A DRUG driver who caused a crash on Greenock's Bullring roundabout was so doped up on a morphine-based painkiller that she didn't know what day of the week it was.

Jennifer Cabral asked police if it was Saturday or Sunday when it was actually Friday, and was deemed by a doctor to be still impaired more than three hours after the collision.

Cabral, 42, veered off lane in her silver-coloured Honda Jazz into the path of a grey Ford Focus which resulted in the other car being declared an insurance write-off.

The male driver of the Focus told a trial: "There was a mighty crash to the left side of my car and she got out of hers and seemed unsure about what had happened.

"She asked me to keep it between ourselves and not involve insurance companies.

"The best word I could use to describe her at the time is 'impaired'."

Cabral admitted taking co-codamol tablets for pain to a swollen right foot but insisted she hadn't taken enough of them to be unfit to drive.

She caused the 6.30pm crash on December 8 last year as a result of careless driving and being affected by the medication, which causes drowsiness.

A road traffic police sergeant told Greenock Sheriff Court: "She was very confused and didn't know what day of the week it was, or understand what I was asking her.

"She seemed out of it, not aware of what was round about her.

"She was asking whether it was Saturday or Sunday. It was Friday."

A police casualty surgeon who saw Cabral at 10pm said that she was still under the influence of the medication at that time.

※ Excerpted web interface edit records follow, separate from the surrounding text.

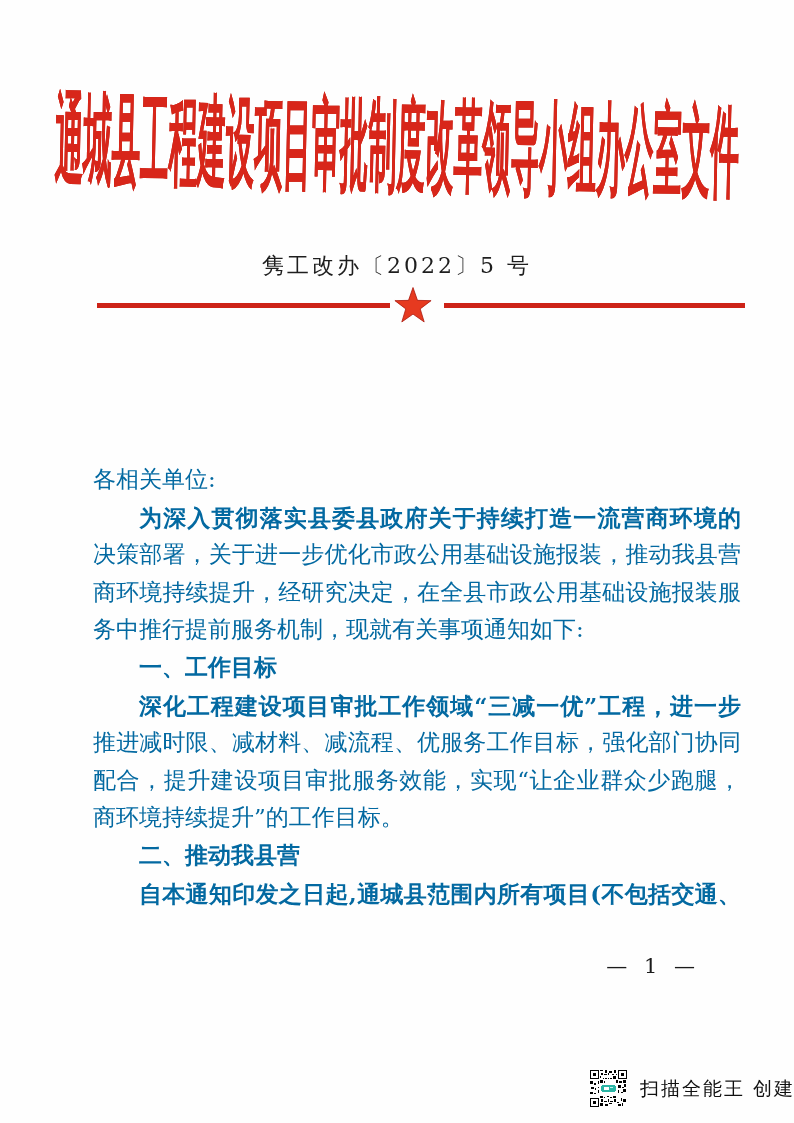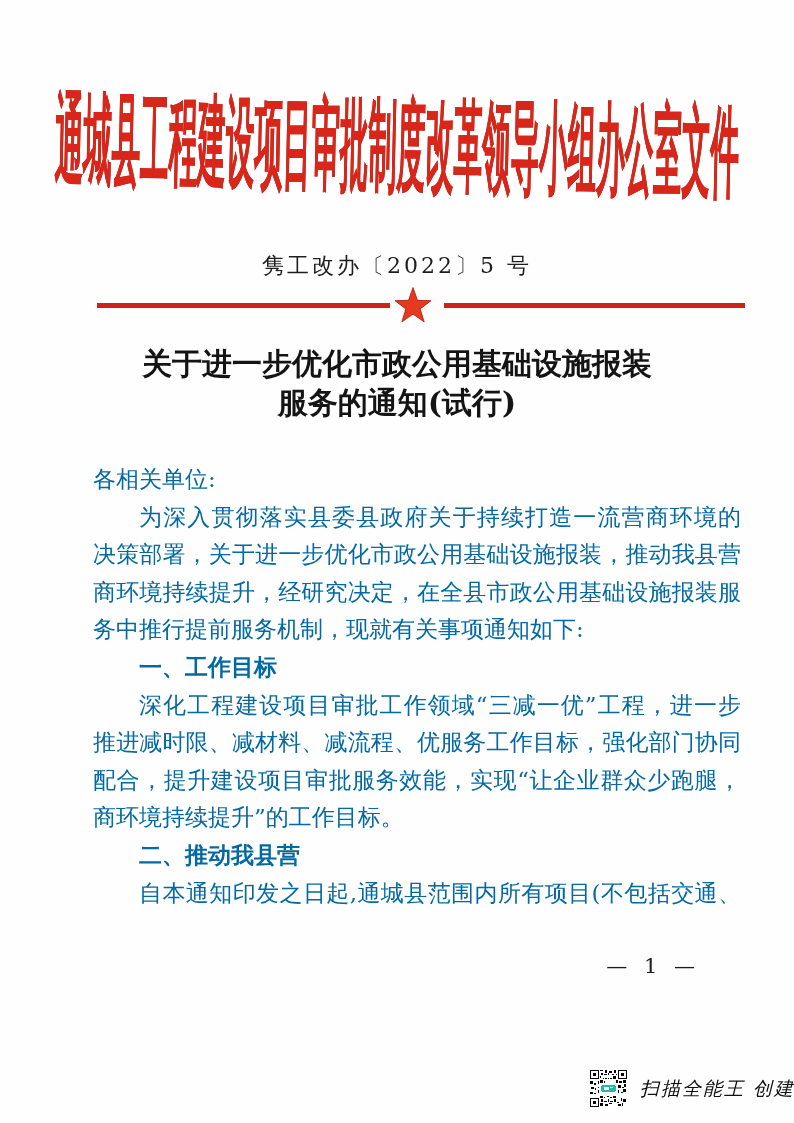--- a/index.html
+++ b/index.html
@@ -80,21 +80,21 @@
     position: absolute;
     top: 461px;
     left: 93px;
     width: 648px;
     font-size: 23px;
     line-height: 37.6px;
     color: #0369a1;
   }
   .bline { white-space: nowrap; }
   .bline.full { white-space: normal; text-align: justify; text-align-last: justify; }
-  .bline.ind  { text-indent: 2em; }
+  .bline.ind  { text-indent: 2em; font-weight: bold; }
   .bline.bold { font-weight: bold; font-family: "DejaVu Sans", sans-serif; }
 
   
   .page-number {
     position: absolute;
     top: 954px;
     right: 94px;
     font-size: 21px;
     letter-spacing: 5px;
     color: #1b1b1b;
@@ -110,21 +110,20 @@
     align-items: center;
   }
   .scan-footer .qr { width: 37px; height: 37px; flex: none; }
   .scan-footer .scan-note {
     margin-left: 13px;
     font-size: 19px;
     letter-spacing: 2px;
     color: #101010;
     white-space: nowrap;
     font-family: "DejaVu Sans", sans-serif;
-    font-style: italic;
   }
 </style>
 </head>
 <body>
 
 <div class="page">
 
   <div class="red-header">
     <div class="headline">通城县工程建设项目审批制度改革领导小组办公室文件</div>
   </div>
@@ -134,24 +133,20 @@
   <div class="divider">
     <div class="seg-left"></div>
     <div class="star-wrap">
       <svg viewBox="0 0 100 100" width="38" height="38" aria-hidden="true">
         <polygon points="50,4 61.8,37.8 97.6,38.5 69,60.2 79.4,94.5 50,74 20.6,94.5 31,60.2 2.4,38.5 38.2,37.8" fill="#e63a20" stroke="#a81308" stroke-width="2" stroke-linejoin="round"></polygon>
       </svg>
     </div>
     <div class="seg-right"></div>
   </div>
 
-  <div class="notice-title">
-    <div>关于进一步优化市政公用基础设施报装</div>
-    <div>服务的通知(试行)</div>
-  </div>
 
   <div class="body-text">
     <div class="bline">各相关单位:</div>
     <div class="bline ind full">为深入贯彻落实县委县政府关于持续打造一流营商环境的</div>
     <div class="bline full">决策部署，关于进一步优化市政公用基础设施报装，推动我县营</div>
     <div class="bline full">商环境持续提升，经研究决定，在全县市政公用基础设施报装服</div>
     <div class="bline">务中推行提前服务机制，现就有关事项通知如下:</div>
     <div class="bline ind bold">一、工作目标</div>
     <div class="bline ind full">深化工程建设项目审批工作领域“三减一优”工程，进一步</div>
     <div class="bline full">推进减时限、减材料、减流程、优服务工作目标，强化部门协同</div>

Asked by lawyer Aidan Gallagher about the state she was in after the collision, Cabral said: "I just went into shock and confusion and my whole body felt like jelly.

"I was anxious and worried and in shock."

Cabral said that she took two tablets in the morning and another two around two hours after she got behind the wheel of her car.

But she conceded under cross-examination by prosecutor John Penman: "I took the tablets for my foot and I took them when I needed them for the pain."

Fiscal depute Mr Penman said: "I suggest you took more than what you're saying and it had a considerable effect on you."

Sheriff Daniel Kelly found Cabral guilty.

He told her: "In my view there is no doubt that there is consistent evidence throughout that your ability to drive was impaired and that you were unfit to drive."

Cabral, of Forsyth Street, was fined £300 and banned from the roads for 15 months.